On my way back upcoast from my Brookings reconnaissance, I decided to stop early in the ride in order to ease the subsequent legs of the 5 & 1/2 hour trip back to Portland. With the return of a sore neck and back courtesy of a fold-out bed, noisy campsite neighbors, and then yet another failed sleeping mat this summer; I needed to stretch out on the sand in the cool sunshine of the coast before heading inland to an even more distinct heat and drought. With less than a year’s light usage, a LightSpeed double walled mattress had blown a couple of coils the week before, and now the Fox mat gifted me 5 years earlier had refused to maintain consistent inflation for the last few evenings. Another ill-timed replacement expense, I dismissed my aggravation for the time being as I stopped along Meyer’s Point at the mouth of O’Brien Creek to get lost in the sweeping view. Taking it into my eyes, lungs, head, and heart; I casually repacked some ironically damp gear as I snacked, and then even more casually tossed my beloved fleur-de-lis pinkie ring into the dunes along with an acorn I was discarding from my floorboard. Immediately I felt my heart sink.
But I had seen the shimmer as the ring passed into the brush and so thought I would be able to locate it quite easily. I causally finished my yogurt and granola, spread out my hammock to dry over the passenger seat, and then approached the edge of the dune grass while tracing the trajectory of the ring flight from the back door of my car. No sweat, I thought, I’ve done this before a few times….like when the yellow jackets attacked as I was prepping food at camp, or when I had been swimming in the river, or folding laundry even. The years had proven that the ring would not stay on my pinkie unless I had been drinking more heavily or eating too much salt. Initially, I simply brushed some of the grass aside where I had seen ring enter it. No luck there. I expanded my search radius a few feet outward, getting down on hands and knees to ensure that I did not toss the ring away as I unclumped some of the tangled mess of roots and dead grass. Still nothing.
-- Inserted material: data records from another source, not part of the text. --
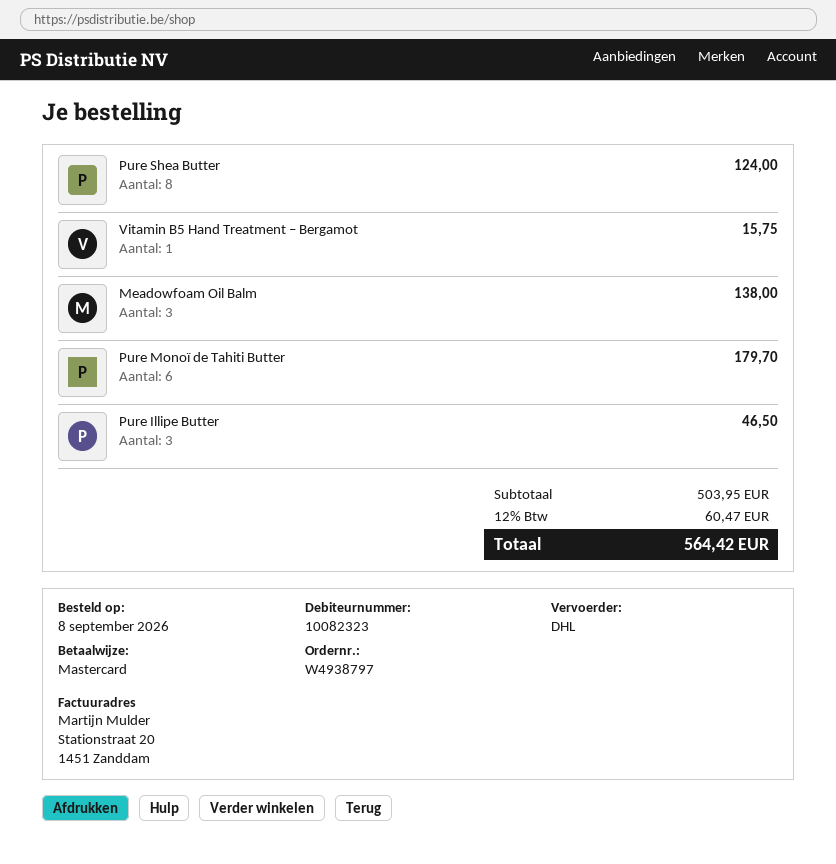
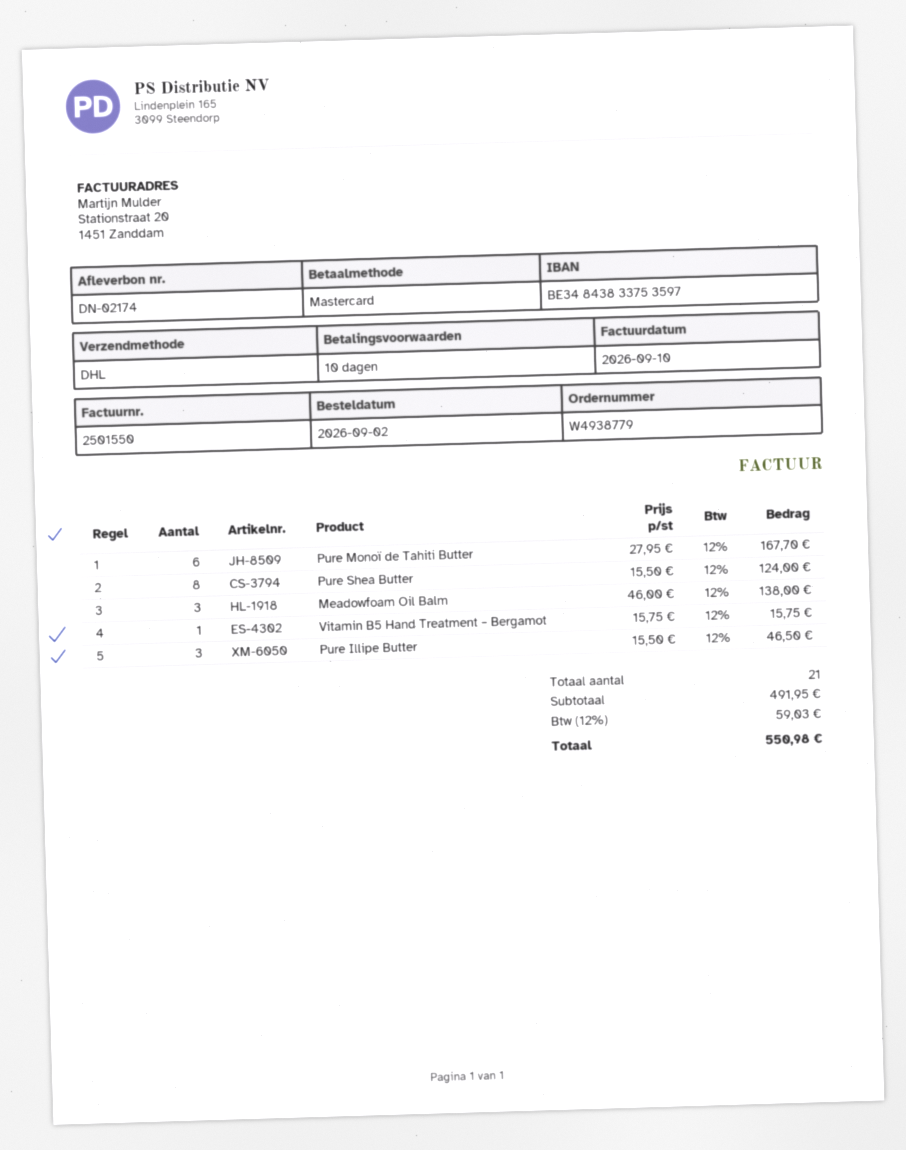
order number: W4938797 -> W4938779
order date: 2026-09-08 -> 2026-09-02
Pure Monoï de Tahiti Butter: 6 for 179.70 -> 6 for 167.70
subtotal: 503.95 -> 491.95
tax: 12% = 60.47 -> 12% = 59.03
total: 564.42 -> 550.98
My frustration building, I was incredulous that I could not find the ring when I had actually seen exactly where it had flown. I began to curse under my breath. “What the fuck?!” I began to curse loudly. I then began to yell my curses into the ambivalent wind whipping at my face. F bombs then exploded indiscriminately as cars passed by on the highway unaware of my torment, but also likely wondering what I was doing on all fours on the ground at the roadside stop occasionally yelling at the sky. I must admit, it felt pretty good to exorcise my rage. After another 30 minutes of searching, I was beginning to get very hot, both headed and bodied; and the objectivity of my search capacity suffered for it. So I decided to take the walk on the beach that I had originally intended in order to calm myself and thus return with greater composure to the search I was certain would end in my favor. I had lost this ring in this manner a few times before, and I still had the thing.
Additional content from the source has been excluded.